#### [Instructions for the task]
Scan the listing and copy each line where the word "を指標海岸とし" is present.

#### [Exercise material]
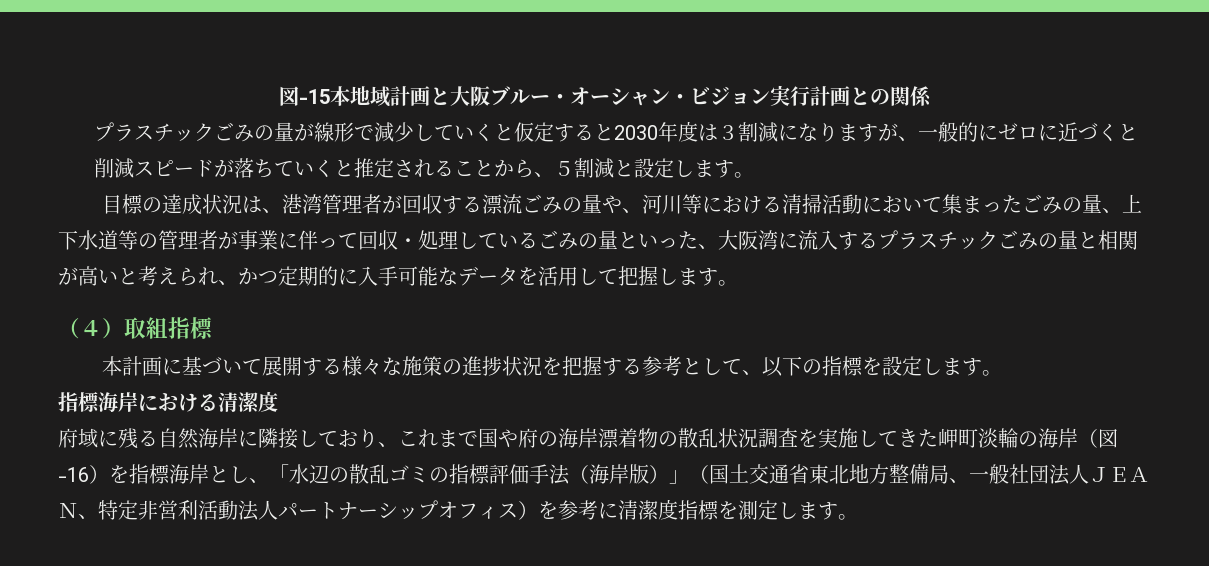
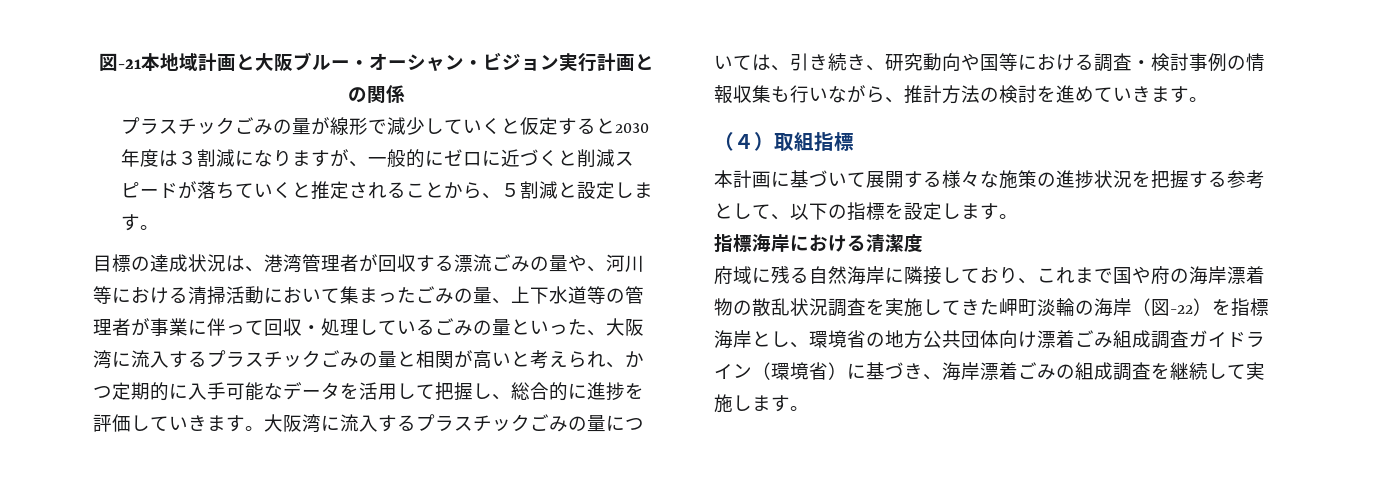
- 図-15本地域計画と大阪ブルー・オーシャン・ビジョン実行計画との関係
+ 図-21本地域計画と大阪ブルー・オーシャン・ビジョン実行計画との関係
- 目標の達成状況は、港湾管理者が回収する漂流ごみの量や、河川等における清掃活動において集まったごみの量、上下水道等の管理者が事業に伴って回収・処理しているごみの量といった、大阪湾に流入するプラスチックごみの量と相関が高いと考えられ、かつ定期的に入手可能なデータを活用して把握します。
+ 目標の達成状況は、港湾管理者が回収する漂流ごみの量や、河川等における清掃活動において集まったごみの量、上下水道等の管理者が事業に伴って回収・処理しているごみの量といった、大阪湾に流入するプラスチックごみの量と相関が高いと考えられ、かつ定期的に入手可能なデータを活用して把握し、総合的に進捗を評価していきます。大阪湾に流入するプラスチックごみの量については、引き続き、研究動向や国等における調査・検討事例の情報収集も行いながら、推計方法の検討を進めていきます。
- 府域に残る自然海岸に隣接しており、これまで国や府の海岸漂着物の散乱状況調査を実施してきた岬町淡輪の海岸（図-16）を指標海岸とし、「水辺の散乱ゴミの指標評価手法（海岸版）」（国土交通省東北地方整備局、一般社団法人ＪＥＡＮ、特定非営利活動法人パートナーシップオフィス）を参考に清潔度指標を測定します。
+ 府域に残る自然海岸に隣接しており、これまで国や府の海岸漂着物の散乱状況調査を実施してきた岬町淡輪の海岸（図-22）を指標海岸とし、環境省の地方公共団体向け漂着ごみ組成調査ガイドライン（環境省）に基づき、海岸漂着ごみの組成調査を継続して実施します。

#### [Response]
- 府域に残る自然海岸に隣接しており、これまで国や府の海岸漂着物の散乱状況調査を実施してきた岬町淡輪の海岸（図-16）を指標海岸とし、「水辺の散乱ゴミの指標評価手法（海岸版）」（国土交通省東北地方整備局、一般社団法人ＪＥＡＮ、特定非営利活動法人パートナーシップオフィス）を参考に清潔度指標を測定します。
+ 府域に残る自然海岸に隣接しており、これまで国や府の海岸漂着物の散乱状況調査を実施してきた岬町淡輪の海岸（図-22）を指標海岸とし、環境省の地方公共団体向け漂着ごみ組成調査ガイドライン（環境省）に基づき、海岸漂着ごみの組成調査を継続して実施します。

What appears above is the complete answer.